彼は高嶺のヤンキー様6(元ヤン)
(瑠華さん・・・・・・)
あの人が・・・殴るほど、私を嫌いになった理由はまだわからない。
でも、あの時・・・・
(映画館での瑠華さんは、よっちゃんにすごく気を遣っていた。)
今思えば、よっちゃんのために、映画をキャンセルしたような流れだった。
(・・・・・・・情報は少しでも多い方がいい。)
私の中の凛道連がそうささやく。
気づけば、自然と口を開けていた。
「よっちゃん。」
「なに、すがちゃん?」
だから言葉を選びながら聞いた。
「よっちゃん、お姉ちゃんいるの?」
「いるよ。なんで?」
「うん・・・セクシーなお姉ちゃんだと思って。」
「え?」
私の言葉に、よっちゃんの表情がこわばる。
しかし、すぐに笑顔になる。バレバレの作り笑顔だけど。
「えっと、すがちゃんには会わせてないと思うけど?」
「うん。でも、ショッピングモールで見かけたの。曜日は覚えてないけど、映画館から二人で出てきてるのを見たから。」
「え!?・・・ひ、人違いじゃない?」
「そっか。人違いだったんだ・・・。」
「そ、そうだよ!絶対に違うって~」
(・・・誤魔化したか。)
私としては、正直に話してくることは期待してなかった。
だから会話を途切れさせることなく、スムーズに話を続けられた。
「ごめんね。よっちゃんに似てるなと思ってたけど、フードをかぶってたから・・・よっちゃんに似てた子。
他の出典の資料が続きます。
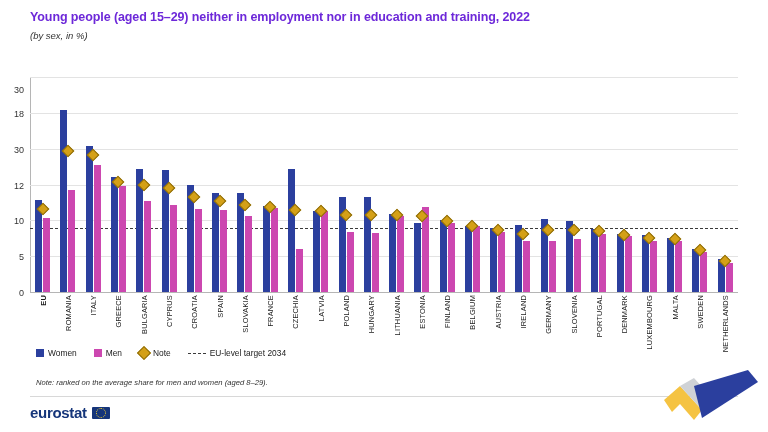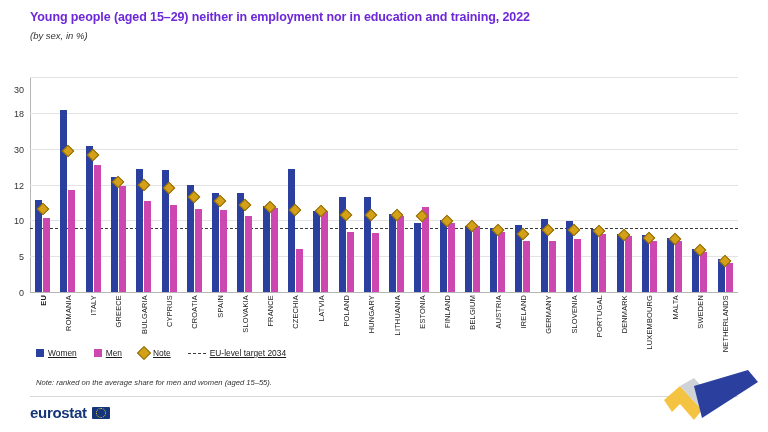--- a/index.html
+++ b/index.html
@@ -92,21 +92,21 @@
     font-size:7.4px;color:#1a1a1a;
     white-space:nowrap;
     letter-spacing:0.2px;
   }
   .cat.eu span{font-weight:bold;}
   .legend{
     position:absolute;left:36px;top:348px;
     display:flex;align-items:center;gap:7px;
     font-size:8.4px;color:#1a1a1a;
   }
-  .legend .item{display:flex;align-items:center;gap:4px;margin-right:10px;text-decoration:underline;}
+  .legend .item{display:flex;align-items:center;gap:4px;margin-right:10px;}
   .sw{width:8px;height:8px;display:inline-block;}
   .sw.women{background:#2b3f9e;}
   .sw.men{background:#cc47b0;}
   .sw.total{
     width:8px;height:8px;background:#d4a017;border:1px solid #8a6a08;
     transform:rotate(45deg);
   }
   .sw.line{
     width:18px;height:0;border-top:1px dashed #3a3a3a;background:none;
   }
@@ -408,21 +408,21 @@
     <div class="item">
       <span class="sw total"></span>
       <span>Note</span>
     </div>
     <div class="item">
       <span class="sw line"></span>
       <span>EU-level target 2034</span>
     </div>
   </div>
 
-<div class="note">Note: ranked on the average share for men and women (aged 15–55).</div>
+<div class="note">Note: ranked on the average share for men and women (aged 8–29).</div>
 <div class="footer-rule"></div>
 
 <div class="brand">
   <div class="word">eurostat</div>
   <div class="flag"></div>
 </div>
 
 <svg class="logo-mark" viewBox="0 0 110 58">
   <polygon points="14,34 30,20 52,44 44,54 30,38 22,46" fill="#f5c342"></polygon>
   <polygon points="30,20 52,44 62,32 44,12" fill="#cfd2d6"></polygon>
セクシーなお姉ちゃんの方ほど、よく顔が見えなかったし・・・ごめん。」
「あはは!いいよ、いいよ!間違いは誰にでもあるから!」
(嘘だな・・・)
明らかに動揺してる。
視線も不自然にスウィングしてる。
「あ、信号変わったよ、すがちゃん!行こう!」
「そうだね。」
急かすように言われ、それで、瑠華さんとのことは強制終了。
(瑠華さんのことは、隠したいみたいね・・・)
あんなに友達と言ってくれたのに、瑠華さんのことを話すほど、信用されてないと言うことか・・・
そう思ったら胸が痛くなった。
(親友とまで言っておいて・・・・ひどいじゃん。)
そんな思いで、信号を渡り終えた時だった。